Nutritional Epidemiology Group, School of Food Science and Nutrition, University of Leeds, LeedsLS2 9JT, UK.
Division of Clinical and Population Sciences, Leeds Institute of Cardiovascular and Metabolic Medicine, School of Medicine, University of Leeds, LeedsLS2 9JT, UK.
Br J Nutr. 2021 Jan 28;125(2):194-202. doi: 10.1017/S0007114520002287. Epub 2020 Jun 29.

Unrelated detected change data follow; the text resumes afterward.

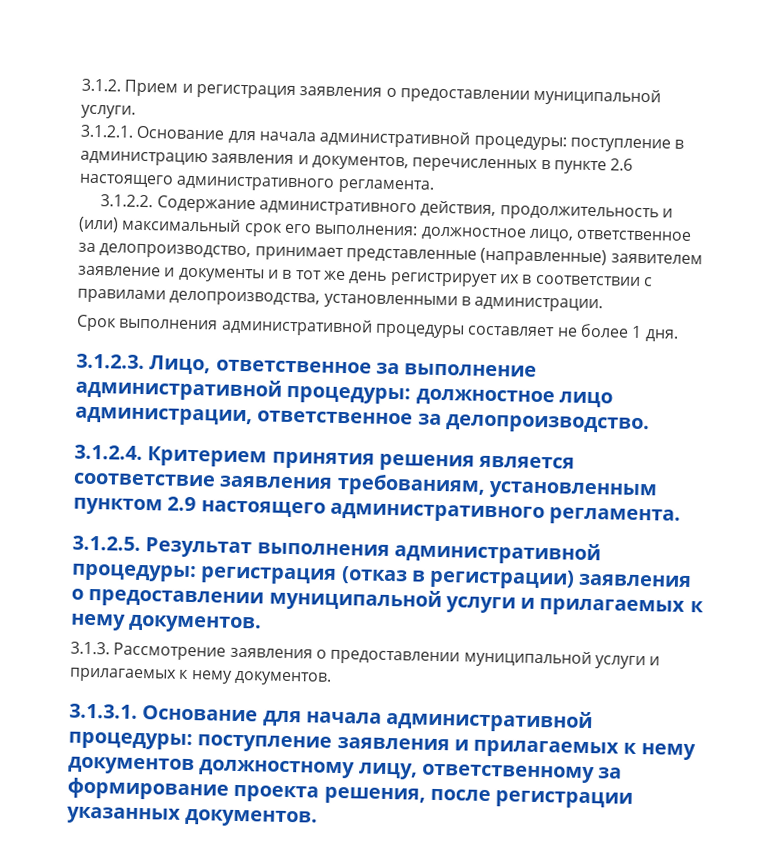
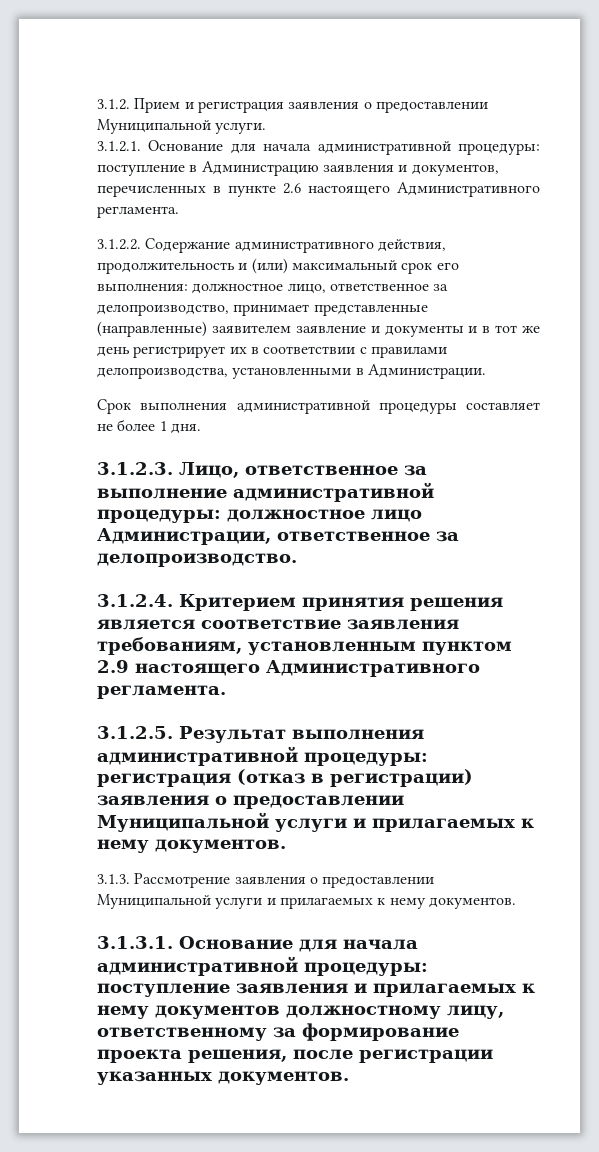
- 3.1.2. Прием и регистрация заявления о предоставлении муниципальной услуги.
+ 3.1.2. Прием и регистрация заявления о предоставлении Муниципальной услуги.
- 3.1.2.1. Основание для начала административной процедуры: поступление в администрацию заявления и документов, перечисленных в пункте 2.6 настоящего административного регламента.
+ 3.1.2.1. Основание для начала административной процедуры: поступление в Администрацию заявления и документов, перечисленных в пункте 2.6 настоящего Административного регламента.
- 3.1.2.2. Содержание административного действия, продолжительность и (или) максимальный срок его выполнения: должностное лицо, ответственное за делопроизводство, принимает представленные (направленные) заявителем заявление и документы и в тот же день регистрирует их в соответствии с правилами делопроизводства, установленными в администрации.
+ 3.1.2.2. Содержание административного действия, продолжительность и (или) максимальный срок его выполнения: должностное лицо, ответственное за делопроизводство, принимает представленные (направленные) заявителем заявление и документы и в тот же день регистрирует их в соответствии с правилами делопроизводства, установленными в Администрации.
- 3.1.2.3. Лицо, ответственное за выполнение административной процедуры: должностное лицо администрации, ответственное за делопроизводство.
+ 3.1.2.3. Лицо, ответственное за выполнение административной процедуры: должностное лицо Администрации, ответственное за делопроизводство.
- 3.1.2.4. Критерием принятия решения является соответствие заявления требованиям, установленным пунктом 2.9 настоящего административного регламента.
+ 3.1.2.4. Критерием принятия решения является соответствие заявления требованиям, установленным пунктом 2.9 настоящего Административного регламента.
- 3.1.2.5. Результат выполнения административной процедуры: регистрация (отказ в регистрации) заявления о предоставлении муниципальной услуги и прилагаемых к нему документов.
+ 3.1.2.5. Результат выполнения административной процедуры: регистрация (отказ в регистрации) заявления о предоставлении Муниципальной услуги и прилагаемых к нему документов.
- 3.1.3. Рассмотрение заявления о предоставлении муниципальной услуги и прилагаемых к нему документов.
+ 3.1.3. Рассмотрение заявления о предоставлении Муниципальной услуги и прилагаемых к нему документов.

Associations between dietary factors and general cognition in the elderly have been documented; however, little is known about reaction time ability in relation to midlife diet. The present study aimed to investigate associations between reaction time and midlife dietary factors, specifically foods, nutrients and Mediterranean diet (MeDi) pattern. The UK Women's Cohort Study collected dietary information from middle-aged women (52 (sd 9·4) years old) using a validated 217-item FFQ in 1995-1998. In 2010-2011, a sub-group of 664 participants completed online reaction time ability tests including simple reaction time (SRT) and choice reaction time; 503 participants were eligible for analysis. Participants were grouped into fast and slow groups by their median reaction time. The intake of particular foods, nutrients, adherence to the MeDi and cooking methods (roasting/baking, frying and barbecuing/grilling) were explored in relation to reaction times. We did not find any significant associations between reaction times and investigated foods, nutrients or adherence to the MeDi in adjusted models. However, consumers of roasted/baked fish and fried vegetables were associated with slower SRT (adjusted OR 1·46, 95 % CI 1·00, 2·13, P = 0·049; and adjusted OR 1·64, 95 % CI 1·12, 2·39, P = 0·010, respectively) compared with non-consumers of that particularly cooked food. Overall, our findings show no significant associations between midlife diet and reaction time ability 10-15 years later.
已有研究证实,饮食因素与老年人的总体认知能力有关;然而,对于中年饮食与反应时能力之间的关系,人们知之甚少。本研究旨在调查反应时与中年饮食因素之间的关系,特别是食物、营养素和地中海饮食(MeDi)模式。英国女性队列研究于 1995-1998 年使用经过验证的 217 项食物频率问卷(FFQ)从中年女性(52(标准差 9.4)岁)中收集饮食信息。2010-2011 年,664 名参与者中的一小部分完成了在线反应时能力测试,包括简单反应时(SRT)和选择反应时;503 名参与者符合分析条件。参与者根据其反应时中位数分为快速组和慢速组。研究了特定食物、营养素、对 MeDi 的依从性以及烹饪方法(烘烤/烘焙、油炸和烧烤/烤)与反应时间的关系。在调整后的模型中,我们没有发现反应时间与研究的食物、营养素或对 MeDi 的依从性之间存在任何显著关联。然而,与不食用烤鱼和油炸蔬菜的人相比,食用烤/烤鱼类和油炸蔬菜的人 SRT 较慢(调整后的 OR 1.46,95%CI 1.00,2.13,P = 0.049;和调整后的 OR 1.64,95%CI 1.12,2.39,P = 0.010)。总体而言,我们的研究结果表明,中年饮食与 10-15 年后的反应时能力之间没有显著关联。